U.S. Rep. Ron Kind, D-La Crosse, said the report highlights the need for better cooperation between states and federal agencies.

“The Environmental Protection Agency clearly needs to make the health of the river a greater priority,” he said in a press release, “and work alongside states in better regulating the sediment and nutrient flow.”

Kind also said a bill he authored, the Upper Mississippi River Basin Protection Act, would effectively improve water quality using a public-private approach. The bill has passed the U.S. House and is pending a hearing in the U.S. Senate.

Betsy Lawton, a staff attorney with Madison-based Midwest Environmental Advocates, was more explicit.

“EPA’s policy allowing states to drag their feet must stop now,” she said. “EPA must require states to comply with the Clean Water Act and adopt nitrogen and phosphorous pollution limits to protect our nation’s most vital river system.”

In recent years, actions have reduced much point-source pollution, such as direct discharges from factories and wastewater treatment plants.

But the report notes that many of the river’s remaining pollution problems stem from nonpoint sources, such as fertilizers and sediments that enter the river and its tributaries through runoff. Nutrients from fertilizers create water-quality problems in the river itself and contribute to an oxygen-deficient “dead zone” in the northern Gulf of Mexico.

Most pollutants in the Winona and La Crosse portion of the Mississippi come from the Minnesota River, Burdis said. Nutrients like nitrogen and phosphorous are at the highest rates Burdis has seen in his 17 years of monitoring.

A cubic city block of sediment pours into Lake Pepin each year from the Minnesota River, filling it in at 10 times the rate as 200 years ago, Senjem said.

While some sediment and nutrient runoff comes from urban development along blufftops as in La Crescent, the vast majority is a result of farmers planting more row crops like corn rather than alfalfa to meet the ethanol demand, said both Burdis and Senjem.

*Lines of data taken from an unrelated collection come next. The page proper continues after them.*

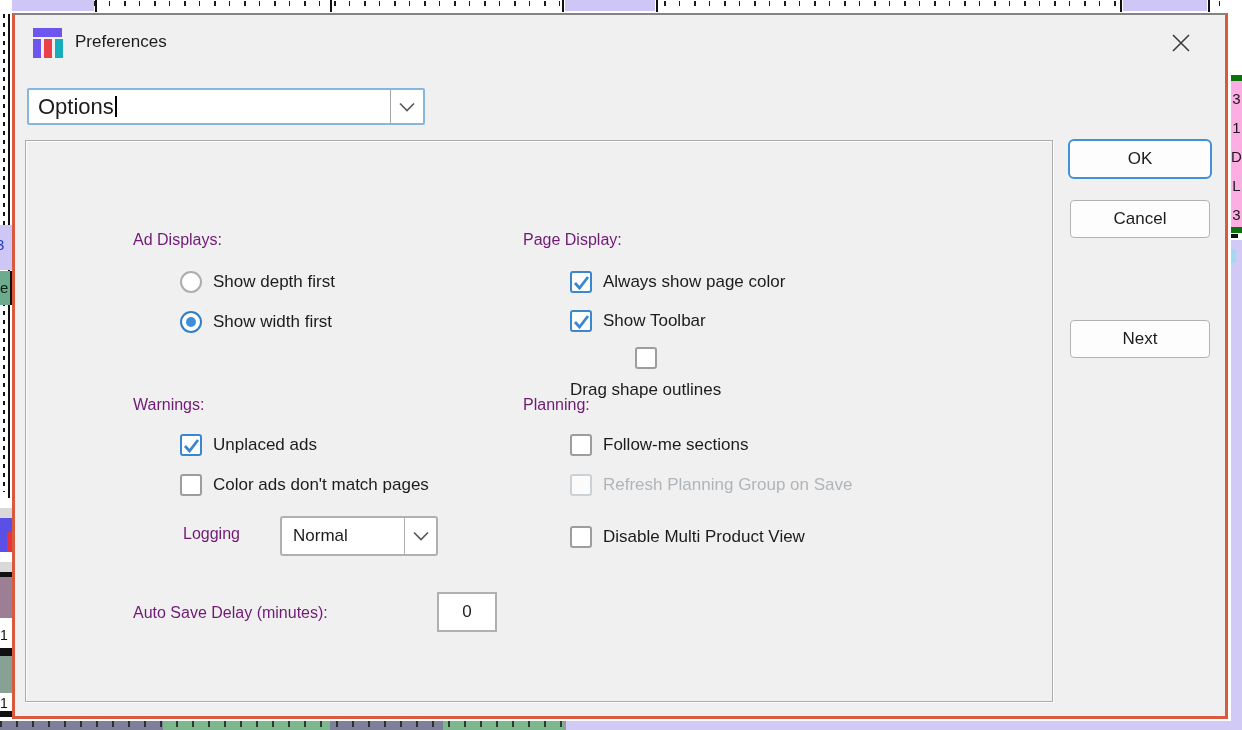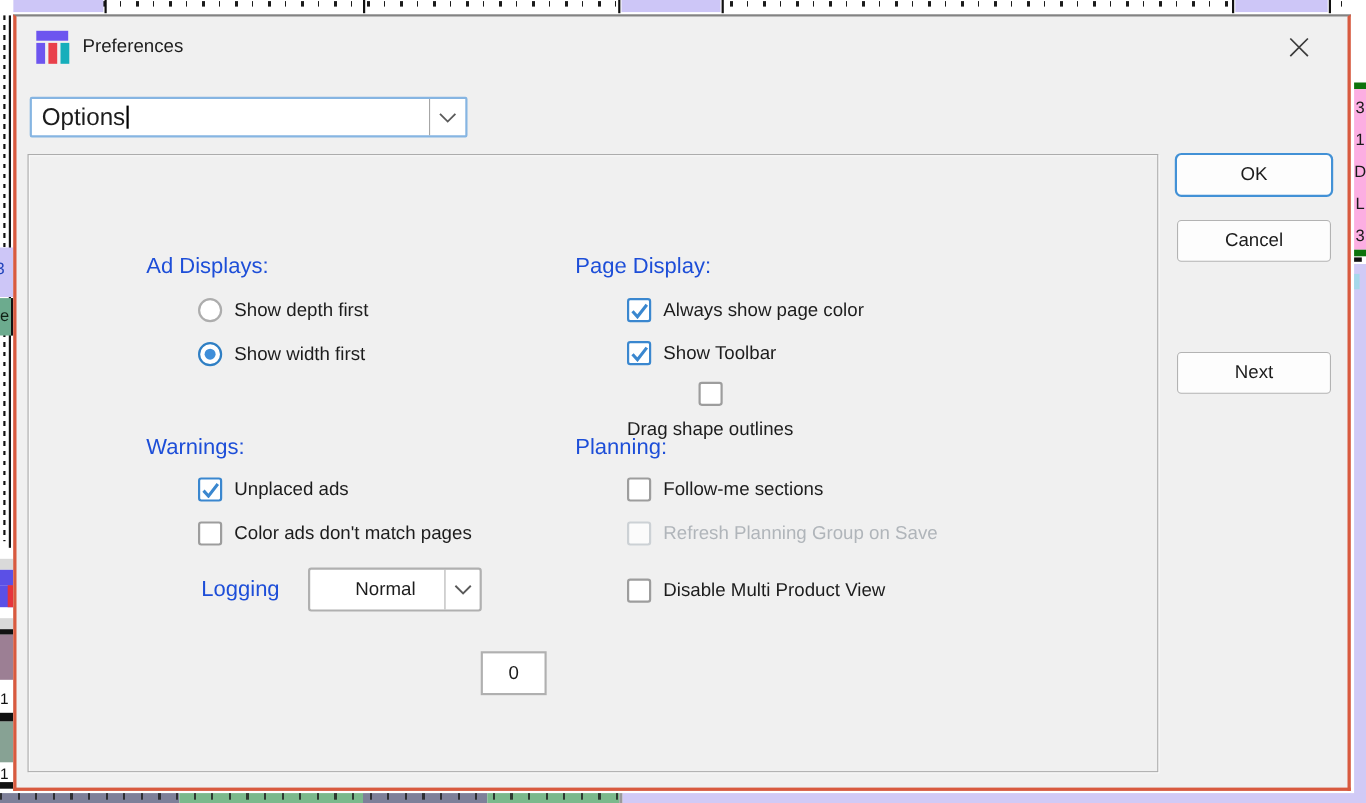"Ad Displays:" .sec-label { color: #1d4ed8 -> #701a75; font-size: 20px -> 16px }
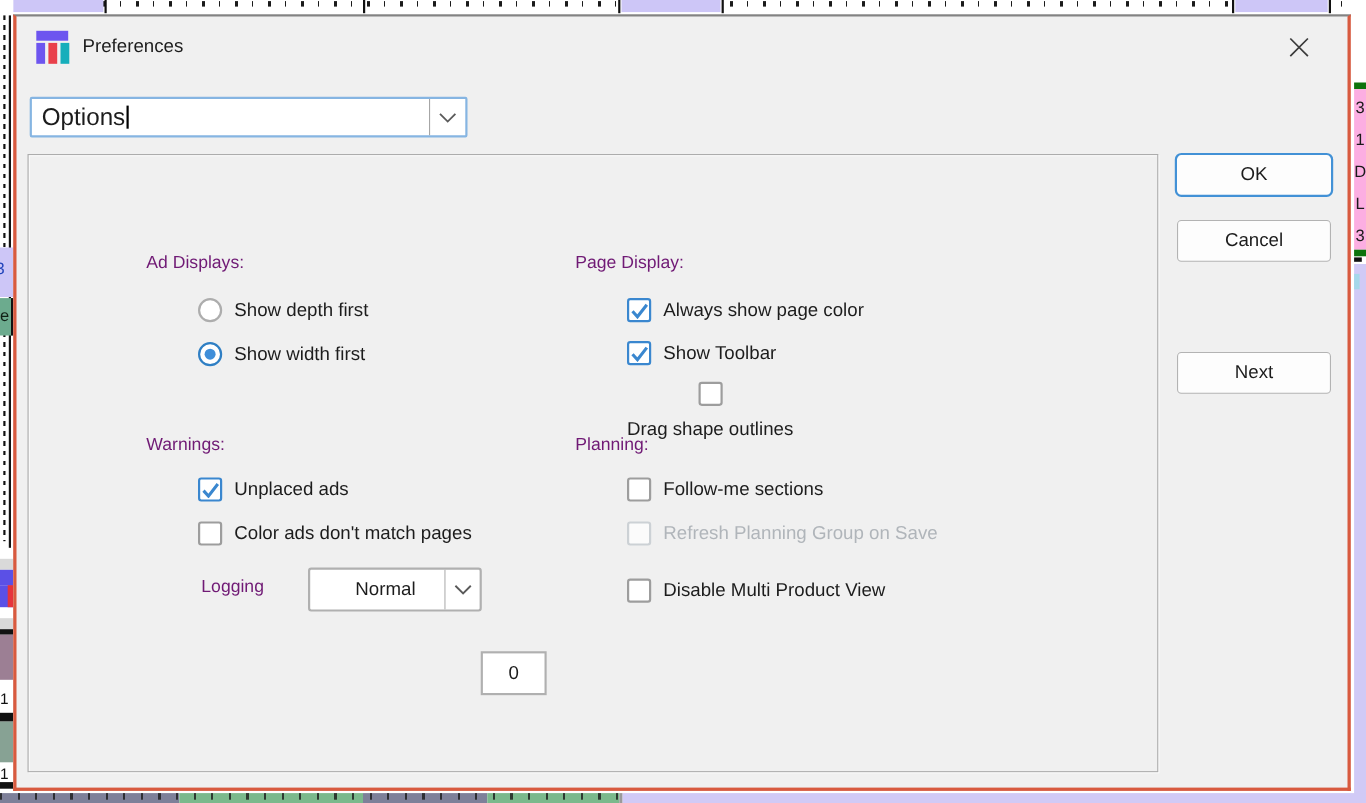"Normal" .select .sel-text { margin-left: 30px -> none }
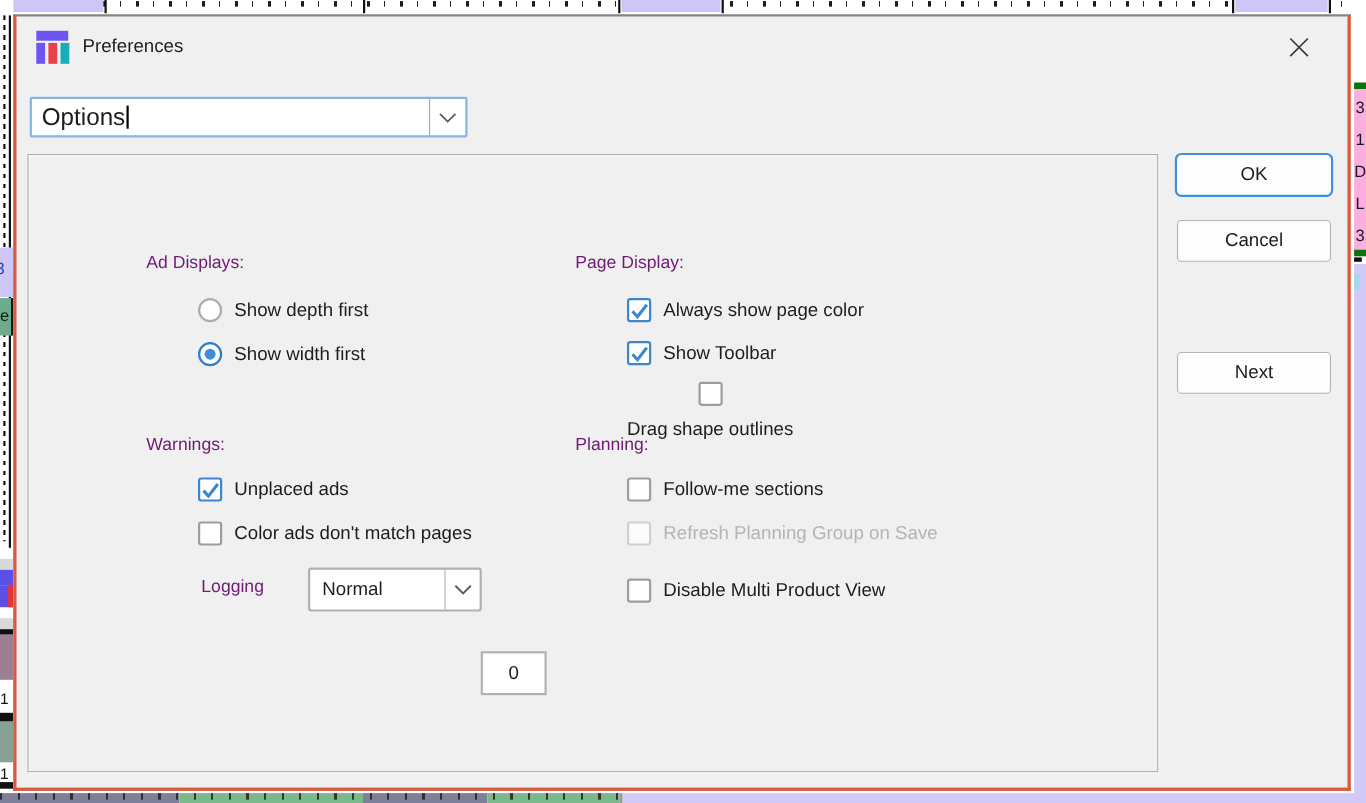"Auto Save Delay (minutes):" div.sec-label { html: none -> <div>Auto Save Delay (minutes):</div> }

“Because of climate change and more intense storms like that flood, getting that heavy rain on a highly-altered landscape that isn’t as resilient as pioneer times,” Senjem said.

The National Research Council is an arm of the National Academy of Sciences, an independent organization chartered by Congress to advise the government on scientific matters. The study was sponsored by the McKnight Foundation of Minneapolis.